Hey AIP, why do you care about fewer abortions? If those ‘out to lunch’ men in Vatican City didn’t get God right, the part about abortion unjustifiably taking the life of a human (normally called murder), then let there be abortions many or abortions few – it makes no difference. If there is no recognizable divine standard then when it comes to issues of morality my choice is as good (or bad; who’s to say?; the government, the church, my aunt Sally?) as yours.
@Lana: Sadly, those biblical quotes could describe that old German who sits in the Vatican…
@Justin Christian: It is really is quite obvious…for those who want to see fewer abortions, they should be championing more widespread use of contraception…the two issues are interconnected…oh, and my point about mentioning those men in the Vatican isn’t that they got their abortion view wrong, but they certainly got their contraception view wrong…that is, if they would like to see fewer abortions…
@An Interested Party: AIP, now that I more fully understand your view I can better respond.
Few reasonable beings (not sure how to categorize the ‘abortion business’ people because more procedures means more money – nothing wrong with more money) would argue with this (essentially your) evaluation: decreasing the overall number of abortions is a good thing. Few reasonable beings would argue with this (essentially your) logic: more widespread use of effective contraceptive methods leads to fewer abortions. Linking the previous two statements together leads to this (essentially your) position: we want fewer abortions; contraceptives move us this direction; push contraception.
You have no problem holding your position because either you have no problem with contraception or you do have a problem with contraception but the end justifies the means.
The Roman Catholic Church has a problem with your position because it believes that contraception is wrong and because it will not allow a good end justify a wrong means. Because the Church does this you cast their leaders as either simpletons or tyrants, unable or unwilling to deal with the obvious. Your disdain for ‘those Vatican men’ is quite apparent. While I cannot agree with all that the RCC teaches I greatly admire those who hold to their principles in the face of stiff opposition.
By the way AIP, your writing seems to indicate that ‘those Vatican men’ may be somewhat right when they put forth their views on abortion. Certainly you and they have some measure of common ground: you believe that the number of abortions should decline somewhat while they believe that the number should decline to zero.

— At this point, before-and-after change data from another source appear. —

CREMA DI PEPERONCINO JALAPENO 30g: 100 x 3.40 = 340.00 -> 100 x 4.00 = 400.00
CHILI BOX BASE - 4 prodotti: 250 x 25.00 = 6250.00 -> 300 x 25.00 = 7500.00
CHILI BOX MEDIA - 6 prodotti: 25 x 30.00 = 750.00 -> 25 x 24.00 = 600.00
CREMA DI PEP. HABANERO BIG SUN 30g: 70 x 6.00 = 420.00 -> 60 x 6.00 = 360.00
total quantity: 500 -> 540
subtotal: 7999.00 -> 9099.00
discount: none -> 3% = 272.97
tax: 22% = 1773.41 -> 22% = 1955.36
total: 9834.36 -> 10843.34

My question to you, AIP, is what is the number that will satisfy you as being low enough?
@Justin Christian: Hmm…do you ever question any of the positions of the Roman Catholic Church as being presented because the end justifies the means?
That an overwhelming majority of Catholic women use birth control only serves to illustrate how unrealistic the RCC’s position is–that sex is only appropriate for procreation, especially as this position may very well lead to more abortions, actions that are far more destructive than having sex simply for pleasure, which leads to your final question…I would certainly prefer if there were no abortions, but it is understandable why women would want to have them, particularly in cases of rape or if the mother’s life were at stake…
Ahh, so you feel the same about, say, abortion doctors in Kansas?